In this month’s article, we’re going to be looking at one of the mental models I learned from Charlie and how it can help us as engineering leaders think, plan, and execute better by avoiding failure.

Death by optimism

Software engineering is tough. No matter how hard we try and how hard we plan, we always end up missing simple things which cause a whole bunch of problems down the line.

This can range from missing features and functionality (“how did we not think of that?”), to edge cases that we haven’t thought about (“how did we not see that coming?”), to poorly conceived rollouts and launches (“why didn’t we check this didn’t work in Italy?”).

There seems to be an ability to repeatedly stumble on the same simple mistakes that suggests this is just part of human nature. We spend so much time thinking about the big picture, focusing only on the happy path that we’re traveling down, that we tend to overlook stupid mistakes that then shoot us in the foot.
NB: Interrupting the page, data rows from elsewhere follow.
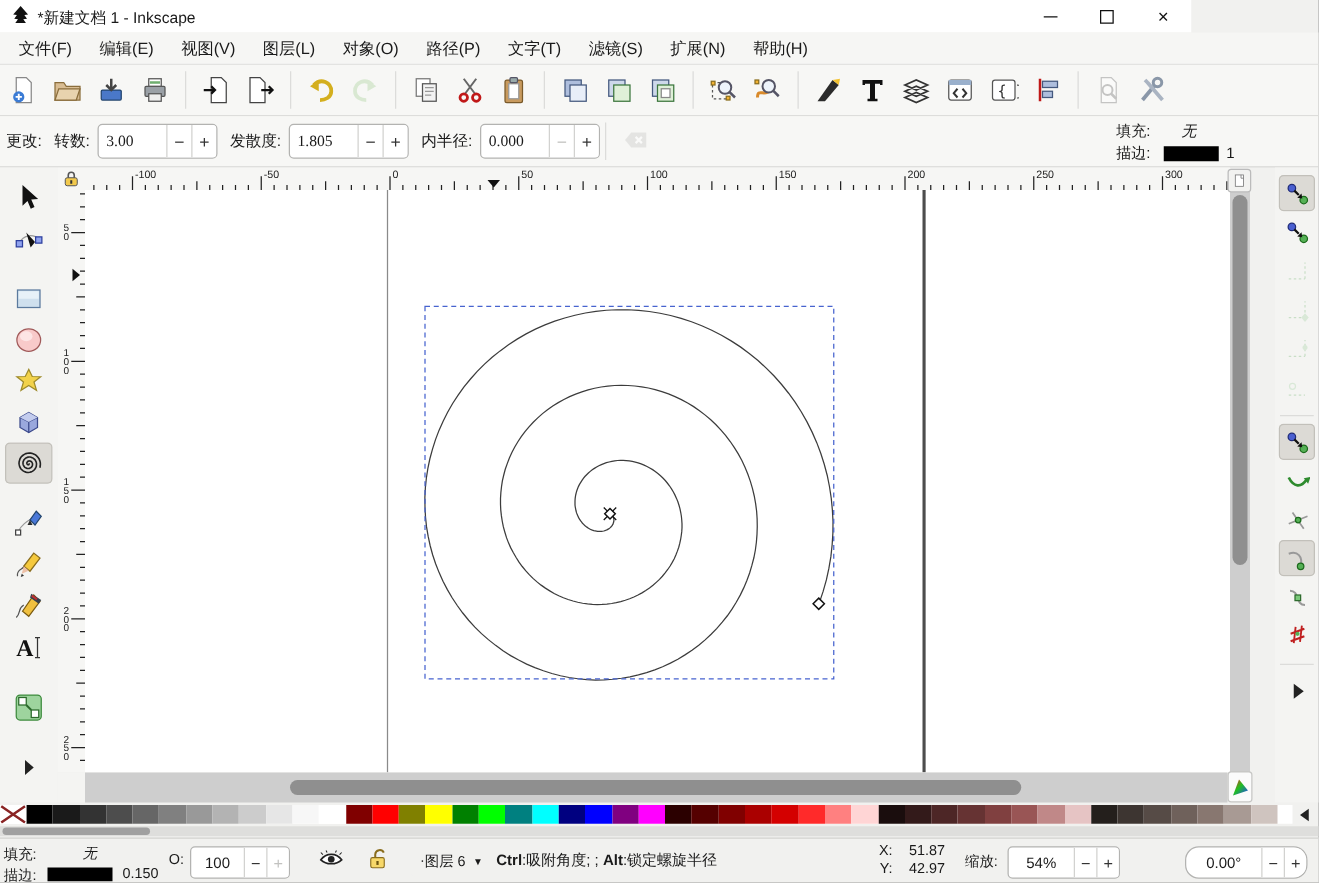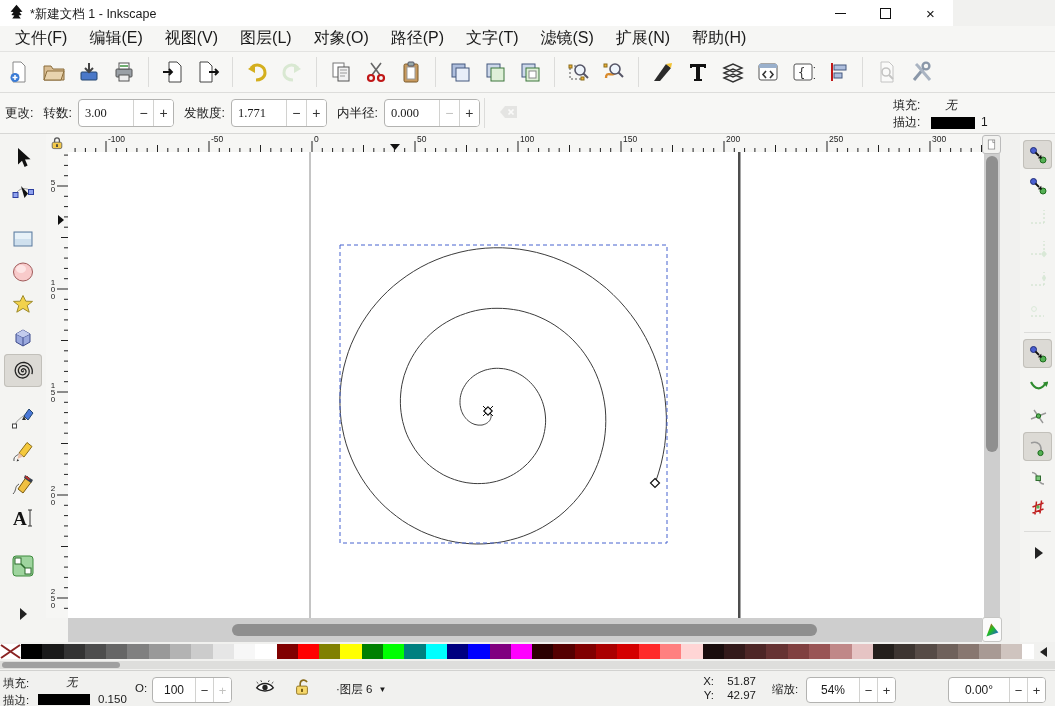"文件(F)" .menu-item { font-size: 16px -> 13px }
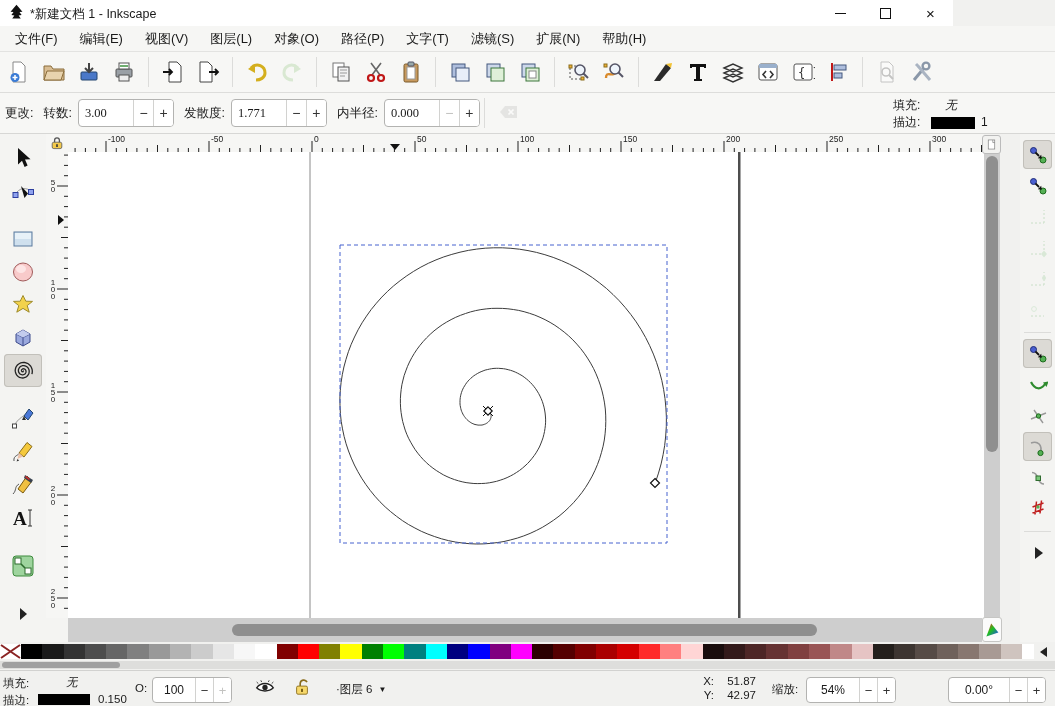"1.771" span.val { text: 1.771 -> 1.805 }
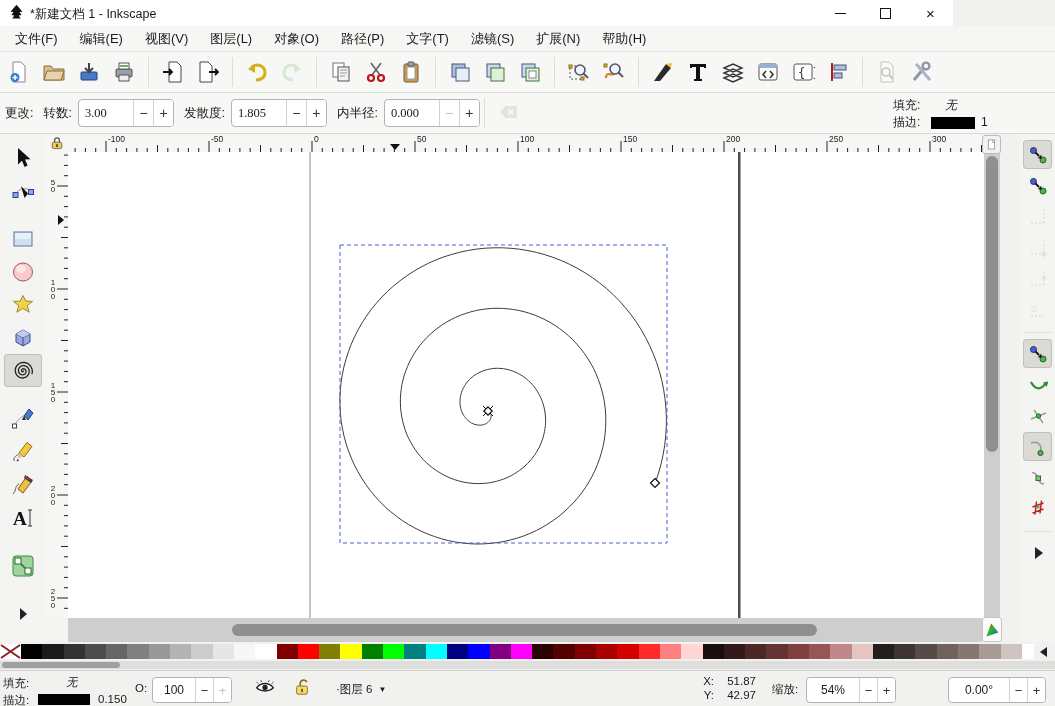"Ctrl:吸附角度; ; Alt:锁定螺旋半径" span.sb { html: none -> <span> <b>Ctrl</b><span>:吸附角度; ; </span><b>Alt</b><span>:锁定螺旋半径</span> </span> }
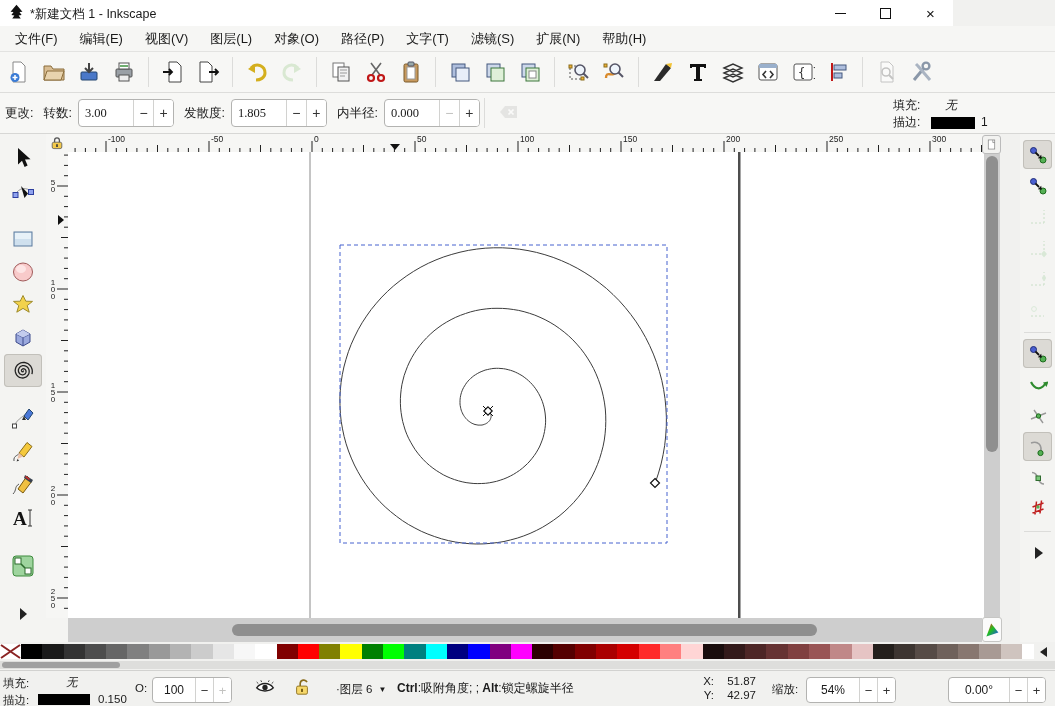"0.00°" div.sb { border-radius: none -> 11px }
The question, therefore, is why?

Why is it that we make the same mistakes over and over again? After reading Poor Charlie’s Almanack, I’ve come to think that it’s because we apply mental models that are far too optimistic to our planning. As a result, because we typically rely on an optimistic outlook, we fail to consider what could go wrong.

Countless software projects in the last twenty years have significantly underestimated time and complexity, have not done enough QA, have not considered their rollouts carefully enough, and haven’t scrutinized their scope to ensure that key features were missing.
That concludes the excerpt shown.